- Born: 26 January 1912 Saint Petersburg, Russian Empire
- Died: 20 November 2016 (aged 104) Moscow, Russia
- Education: Saint Petersburg State University
- Scientific career
- Fields: Geography; geochemistry; landscape ecology;

= Maria Glazovskaya =

Russian geochemist

Maria Alfredovna Glazovskaya (Мария Альфредовна Глазовская; 26 January 1912 – 20 November 2016) was a soil scientist and agrochemist. Honorary Professor of Moscow State University, an honorary member of the Russian Geographical Society and the Dokuchaev Society of Soil Science, Professor Emeritus of the University of Warsaw, and an honorary doctor of the University of Sofia. She was vice president of the All-Union Society of Soil Scientists, a correspondent member of the International Commission for the Use of Land, and a member of the Advisory Committee of the FAO-UNESCO. M.A. Glazovskaya was one of the top Soviet experts in the FAO/UNESCO Soil Map of the World project.

== Biography ==
She was born in Saint Petersburg, the daughter of high-ranked Imperial official Alfred Graf von Keyserlingk (1861-1939) and Maria Fyedorovna Glazovskaya (1881-1963), she had younger full-sister Margarita Alfredovna (1916-1998) and three half-siblings from her father's marriage. She was of Baltic German descent.

In 1929, she graduated from high school in Kolpino at Leningrad and entered the Leningrad Agricultural Institute. A year later, she moved into the geological and soil-geographical faculty of Leningrad State University. She graduated from the university in 1934 with a specialty in soil science and left for PhD study at the Geographic and Economic Research Institute.

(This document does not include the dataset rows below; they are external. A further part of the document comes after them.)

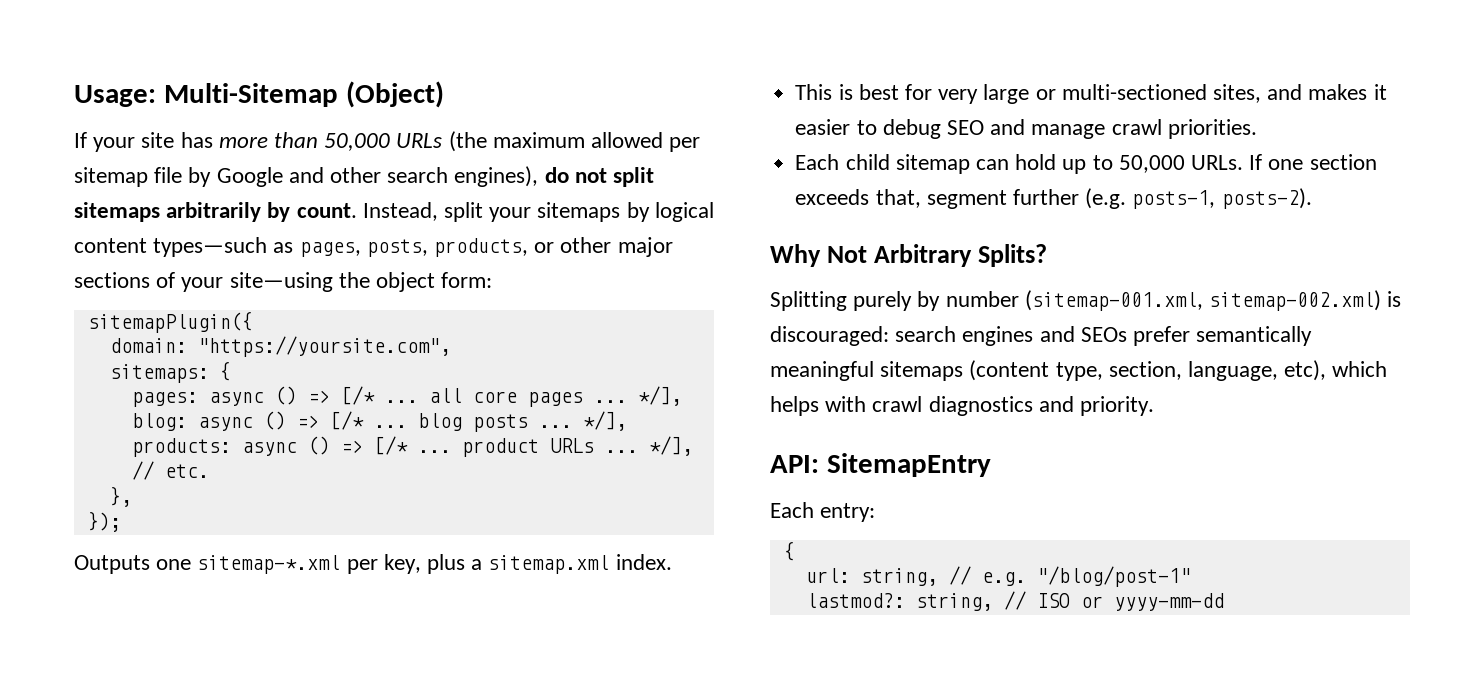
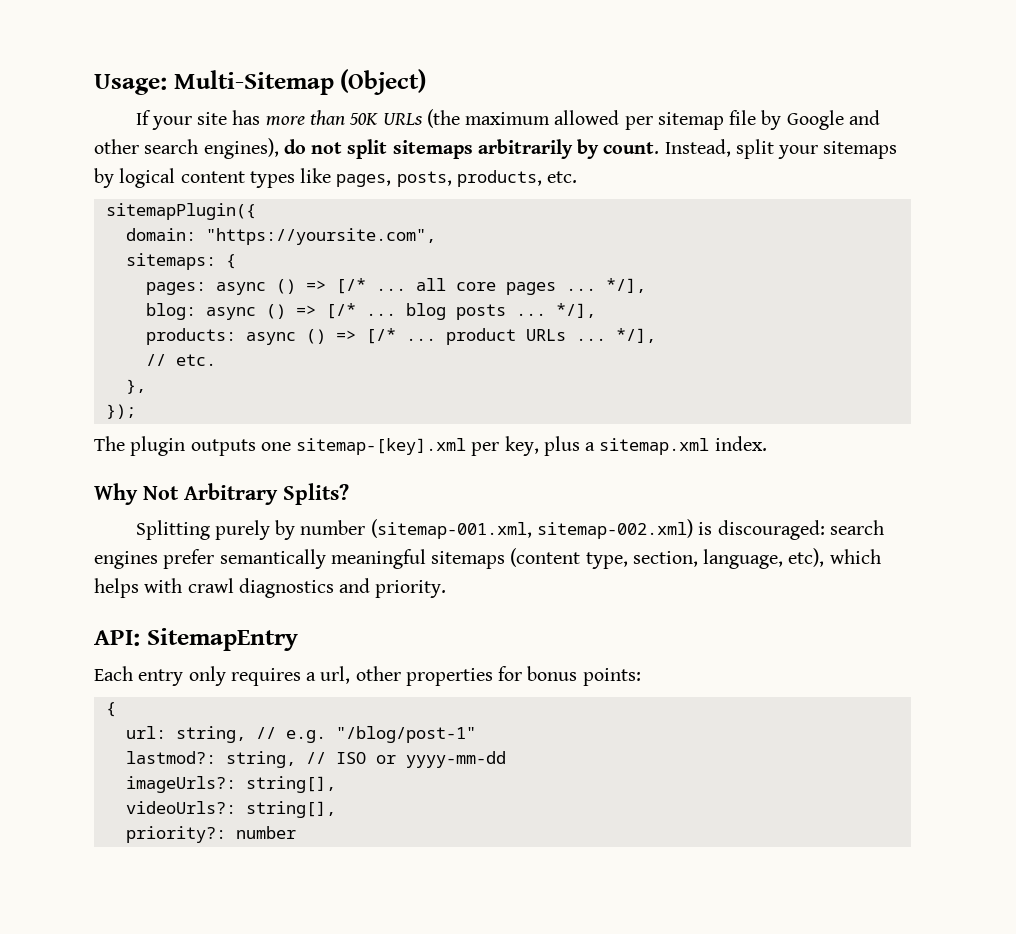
- If your site has more than 50,000 URLs (the maximum allowed per sitemap file by Google and other search engines), do not split sitemaps arbitrarily by count.
+ If your site has more than 50K URLs (the maximum allowed per sitemap file by Google and other search engines), do not split sitemaps arbitrarily by count.
- Instead, split your sitemaps by logical content types—such as pages, posts, products, or other major sections of your site—using the object form:
+ Instead, split your sitemaps by logical content types like pages, posts, products, etc.
- Outputs one sitemap-*.xml per key, plus a sitemap.xml index.
+ The plugin outputs one sitemap-[key].xml per key, plus a sitemap.xml index.
- This is best for very large or multi-sectioned sites, and makes it easier to debug SEO and manage crawl priorities.
- Each child sitemap can hold up to 50,000 URLs. If one section exceeds that, segment further (e.g. posts-1, posts-2).
- Splitting purely by number (sitemap-001.xml, sitemap-002.xml) is discouraged: search engines and SEOs prefer semantically meaningful sitemaps (content type, section, language, etc), which helps with crawl diagnostics and priority.
+ Splitting purely by number (sitemap-001.xml, sitemap-002.xml) is discouraged: search engines prefer semantically meaningful sitemaps (content type, section, language, etc), which helps with crawl diagnostics and priority.
- Each entry:
+ Each entry only requires a url, other properties for bonus points:
+ imageUrls?: string[],
+ videoUrls?: string[],
+ priority?: number

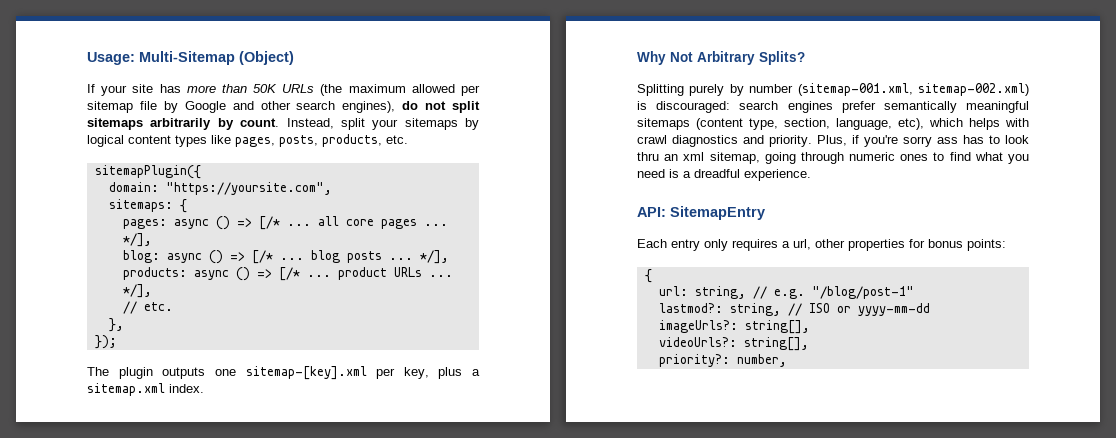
+ Plus, if you're sorry ass has to look thru an xml sitemap, going through numeric ones to find what you need is a dreadful experience.
- priority?: number
+ priority?: number,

In 1937 she defended her thesis for the degree of candidate of geographical sciences. After the defense, she was an assistant at the Department of Soil Geography Geography Faculty of Leningrad State University. She actively participated in the expeditions of the Soil Institute Dokuchaev USSR.

From 1939 to 1952, she lived in Alma-Ata, was in charge of the sector of soil genesis of the Institute of Soil Science of Kazakhstan, and taught soil science and soil geography at the Kazakh Pedagogical Institute. In 1952, she moved to Moscow, where she defended her doctoral thesis on Inner Tien-Shan as a mountainous country in Central Asia in the same year. Since 1952, Associate Professor; since 1954 - professor, 1956-to 1959 - Head of the Department of Physical Geography of the USSR; from 1959 to 1987 - Head; and from 1987 to the present time, Assistant Professor of the Department of Geochemistry Landscape and Geography Soil Geography Faculty of Moscow State University.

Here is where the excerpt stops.